Signed-off-by: Igor Konopko <igor.j.konopko@xxxxxxxxx>
---
drivers/lightnvm/pblk-map.c | 2 +-
1 file changed, 1 insertion(+), 1 deletion(-)
diff --git a/drivers/lightnvm/pblk-map.c b/drivers/lightnvm/pblk-map.c
index 5408e32..afc10306 100644
--- a/drivers/lightnvm/pblk-map.c
+++ b/drivers/lightnvm/pblk-map.c
@@ -46,7 +46,7 @@ static int pblk_map_page_data(struct pblk *pblk, unsigned int sentry,
pblk_line_close_meta(pblk, prev_line);
if (!line) {
- pblk_pipeline_stop(pblk);
+ __pblk_pipeline_stop(pblk);
return -ENOSPC;
}
--
2.9.5
Have you seeing this problem?
Before checking if there is a line, we are closing metadata for the
previous line, so all inflight I/Os should be clear. Can you develop on
the case in which this would happen?
So we have following sequence: pblk_pipeline_stop() -> __pblk_pipeline_flush() -> pblk_flush_writer() -> wait for emptying round buffer.

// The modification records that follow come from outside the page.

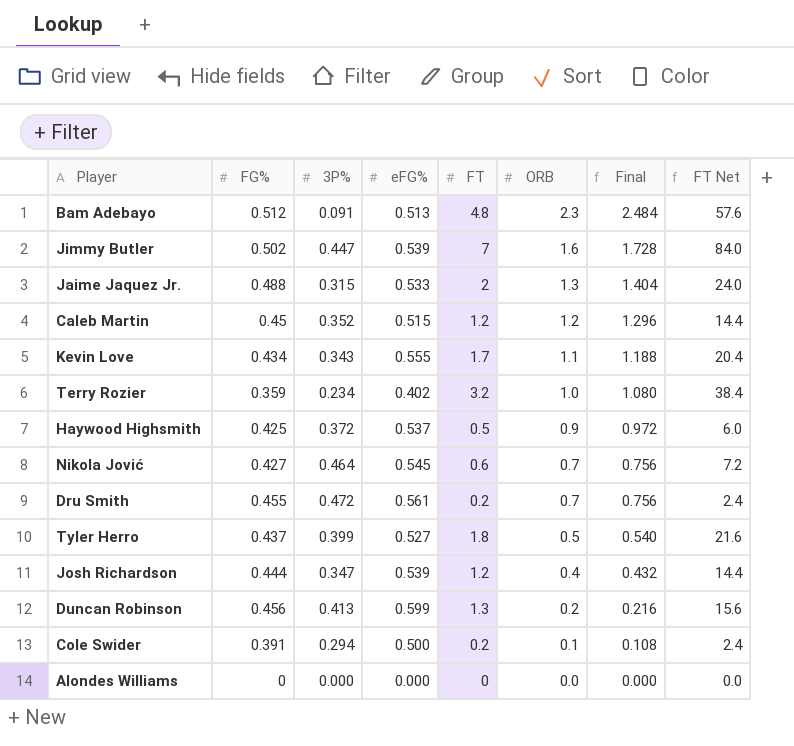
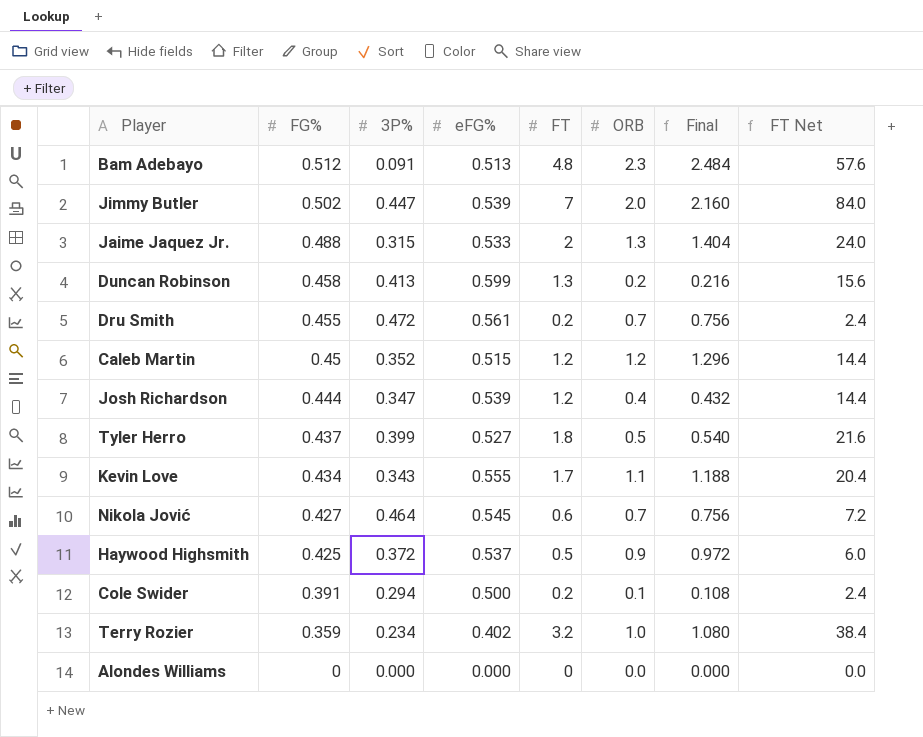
row order: ORB descending -> FG% descending
Jimmy Butler | ORB: 1.6 -> 2.0
Jimmy Butler | Final: 1.728 -> 2.160
Duncan Robinson | FG%: 0.456 -> 0.458

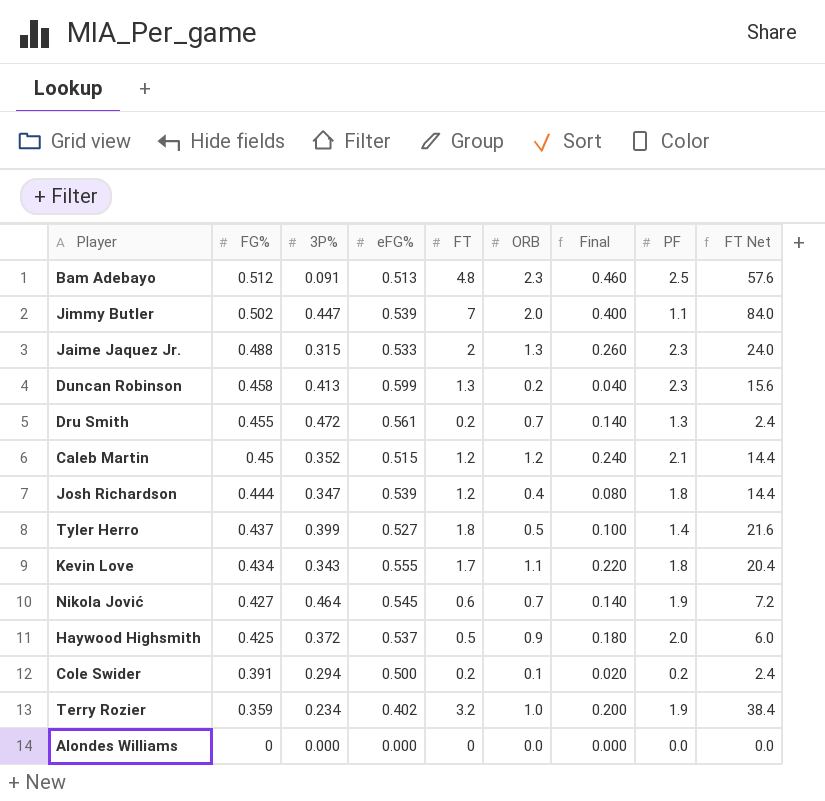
column Final | formula: [ORB] * 1.08 -> [ORB] * 0.2
column PF | position: none -> 8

This will never complete, since we still have some RB entries, which cannot be written since writer thread is blocked with waiting inside pblk_flush_writer().
Am I missing sth?
So this will be the case in which we are in the last line and
pblk_flush_writer() needs to allocate an extra line persist the write
buffer? Shouldn’t the rate-limiter take care of this? As I recall, Hans
implemented some logic to guarantee that at least one line is always
available for GC, which in turn will free a line for user data. When we
hit this limit, performance will drop dramatically, but it should not
stall.
The reason I want to understand the real case behind this fix is that by
calling __pblk_pipeline_stop() we are basically stopping all other
inflight I/Os; we should be able to serve all inflight I/Os before a
mapping error triggers the pipeline to get into read-only mode.
Javier,
my understanding was that if we hit that particular case, we are simply
"done" with pblk and there is no way to recover it, so I made this
changes based on code analysis, if it is not true, than this patch does
not make sense anymore.
Hans,
could you help me to understand how rate limiter ensure that what Javier
mentioned about? Thanks